Hot Chicken Fries Diner; McDonald's Settles Suit

Second trial in lawsuit was about to start

A Florida carnival operator has settled a $2 million lawsuit against a McDonald’s restaurant in southwest Virginia for serving him a chicken sandwich that allegedly exploded with hot grease.

The incident may sound like setup for a late night joke about frivolous lawsuits, but there may be more to the story.
 
Frank Sutton, of Brooksville, Fla., said he ordered a fried chicken sandwich at a McDonald’s in the Daniel Boone truck stop in Duffield, Va., in 2005.
 
According to an editorial in the New York Times:
 
When Frank Sutton bit into his sandwich, scalding grease “flew all over his mouth,” a fellow diner recalled. Sutton’s wife took ice from her drink and applied it to his face, but his lips blistered. When he told one of the employees [about the flying grease], he testified that she said, “this is what happens” to the sandwiches “when they aren’t drained completely.” The next morning, he found that his lips had bled on the pillow.
 
Sutton said his injuries took more than seven months to completely heal. He told ABC News:
"I wasn't interested in doing a lawsuit or anything like that.

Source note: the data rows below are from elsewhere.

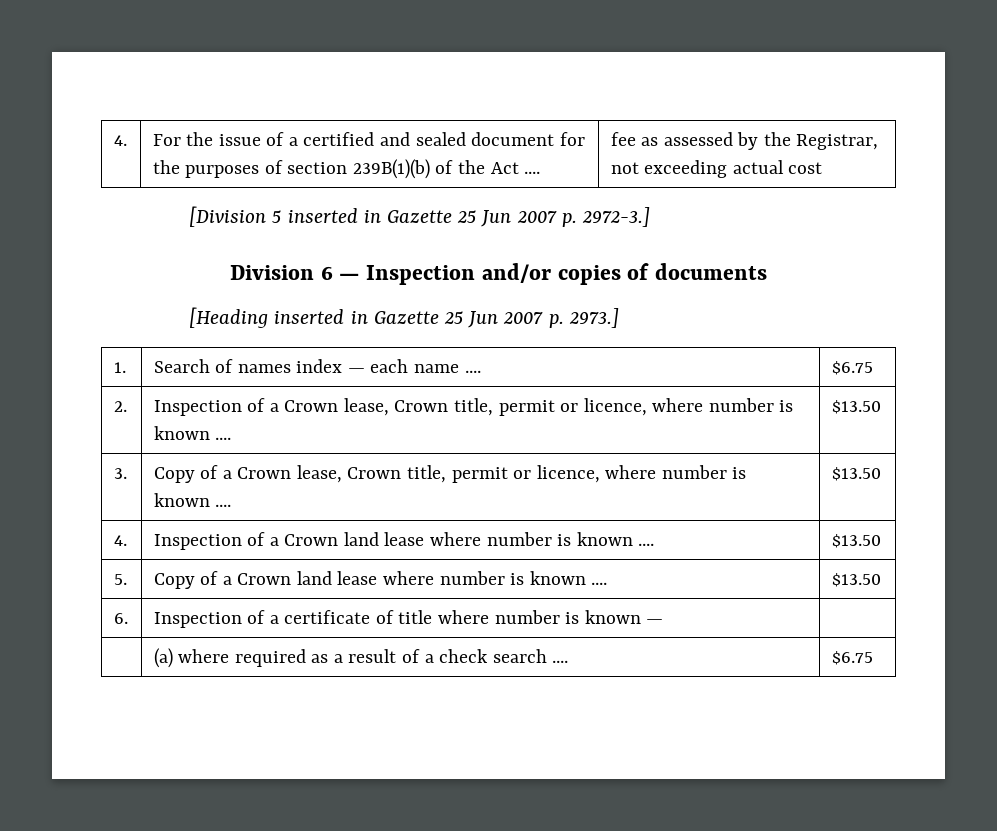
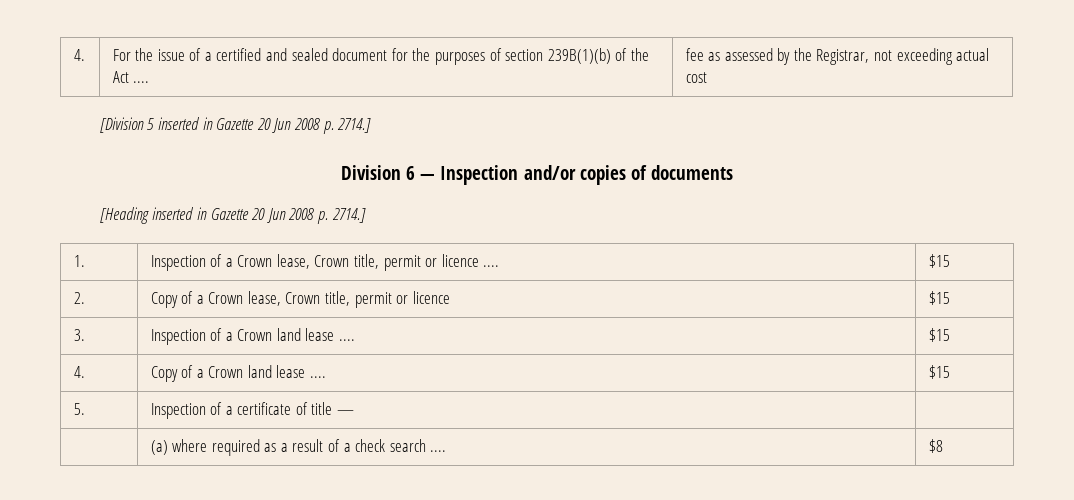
- [Division 5 inserted in Gazette 25 Jun 2007 p. 2972-3.]
+ [Division 5 inserted in Gazette 20 Jun 2008 p. 2714.]
- [Heading inserted in Gazette 25 Jun 2007 p. 2973.]
- 1. | Search of names index — each name .... | $6.75
- 2. | Inspection of a Crown lease, Crown title, permit or licence, where number is known .... | $13.50
- 3. | Copy of a Crown lease, Crown title, permit or licence, where number is known .... | $13.50
- 4. | Inspection of a Crown land lease where number is known .... | $13.50
- 5. | Copy of a Crown land lease where number is known .... | $13.50
- 6. | Inspection of a certificate of title where number is known — |
+ [Heading inserted in Gazette 20 Jun 2008 p. 2714.]
+ 1. | Inspection of a Crown lease, Crown title, permit or licence .... | $15
+ 2. | Copy of a Crown lease, Crown title, permit or licence | $15
+ 3. | Inspection of a Crown land lease .... | $15
+ 4. | Copy of a Crown land lease .... | $15
+ 5. | Inspection of a certificate of title — |
- | (a) where required as a result of a check search .... | $6.75
+ | (a) where required as a result of a check search .... | $8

It's not in my nature," he said.
 
But when McDonald's refused to pay his medical bills or the $22,000 in earnings he lost while recovering from his ordeal, he did bring suit, according to a blog on Findlaw.com.
 
A judge dismissed the lawsuit in 2008, saying that Sutton ordered a hot sandwich and got a hot sandwich and should have tested the temperature before he ate it. But a federal appeals court disagreed and sent the case back for a second trial. That trial had been scheduled to start next week.
 
The terms of the settlement were not disclosed.